In 1986, people in British Columbia stopped mining and building nuclear reactors with the help of Dr. Rosalie Bertell. She led a big study that showed a link between getting medical X-rays and getting leukemia in some eastern states. Her research also found that kids born to parents who had X-rays could have birth defects. Even though people threatened her life, she kept helping countries affected by nuclear tests and pollution all around the world.

Warmly referred to as “Rosy, the nuclear nun,” Dr. Bertell was instrumental in influencing public opinion in British Columbia, assisting campaigners in halting nuclear projects.

According to South African scientist Dr. Philip Lloyd, who has collaborated with the UN IPCC, human activity produces a very small quantity of CO2 in comparison to natural processes. Examining IPCC papers, he discovers that the reports’ summaries frequently misrepresent the conclusions of the scientists. The notion that the IPCC’s conclusions reflect consensus among scientists is contested by retired Environment Canada scientist Dr. Madhav Khandekar. He claims that their papers do not fairly examine climate change and temperature variations.

The Russian scientist Andrei Kapitsa, who specializes in Antarctic research, emphasizes that atmospheric carbon dioxide concentrations rise as a result of global warming, not the other way around. He also notes that during a UN summit in 1995, a few key documents vanished, which influenced the conversation and produced skewed results.
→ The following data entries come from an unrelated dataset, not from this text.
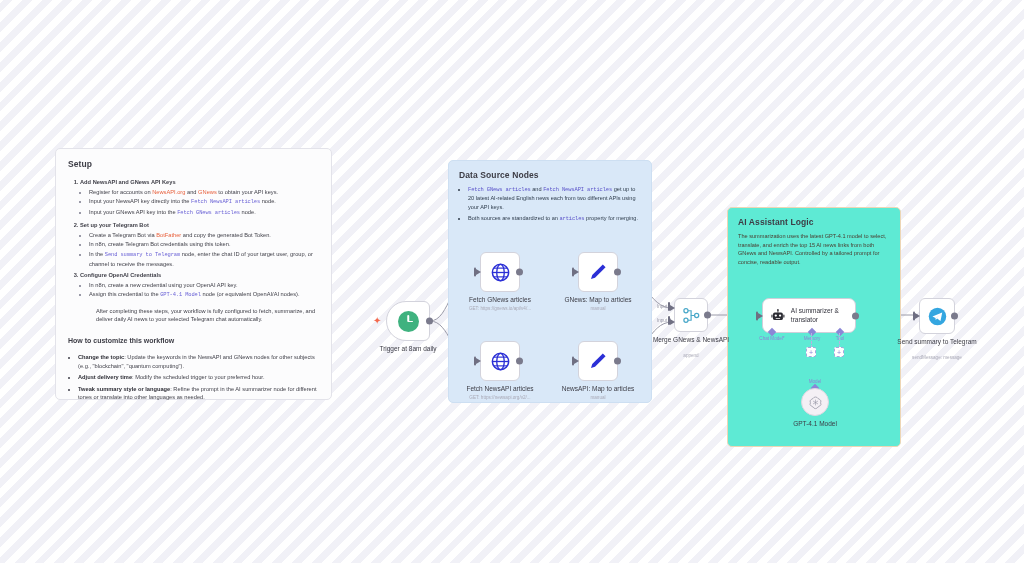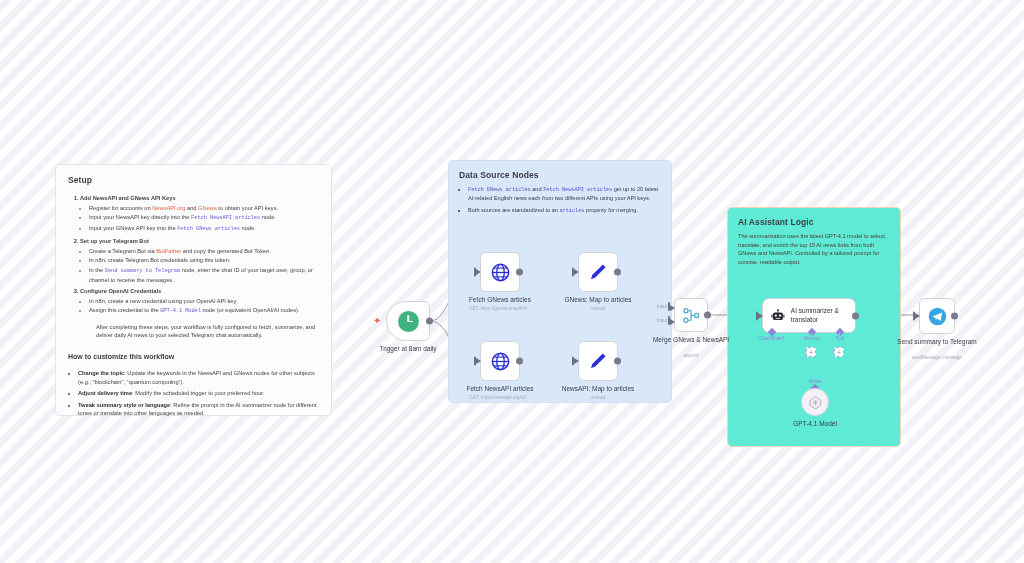--- a/index.html
+++ b/index.html
@@ -30,7 +30,7 @@
   .note-setup {
     background: #fcfcfd;
     border-color: #e3e3ea;
-    left: 55px; top: 164px; width: 277px; height: 252px;
+    left: 55px; top: 148px; width: 277px; height: 252px;
     padding: 10px 12px 26px 12px;
   }
   .note-blue {

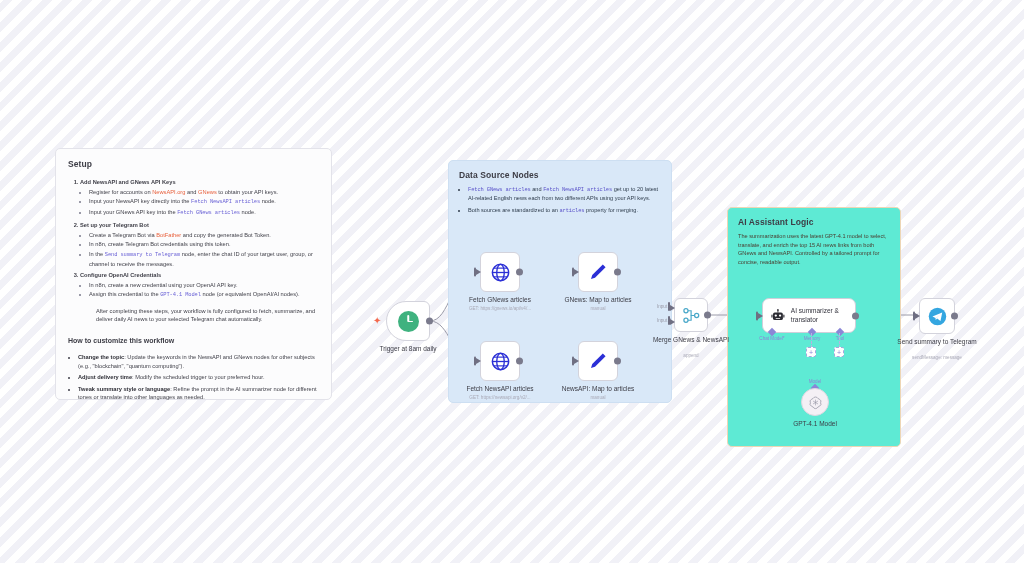--- a/index.html
+++ b/index.html
@@ -36,7 +36,7 @@
   .note-blue {
     background: #d9e8f8;
     border-color: #cddff2;
-    left: 448px; top: 160px; width: 224px; height: 243px;
+    left: 448px; top: 160px; width: 204px; height: 243px;
     padding: 9px 10px;
   }
   .note-orange {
Due to a decrease in sunspots, some scientists believe that the Earth may potentially cool down in the future. That year, though, is when the UN’s Agenda 2030 seeks to cut CO2 emissions. Some question if the UN’s planned sanctions are excessively harsh and whether they have a secret motive.
In spite of these obstacles, there is a growing global movement towards seeking understanding and healing while resisting tyranny.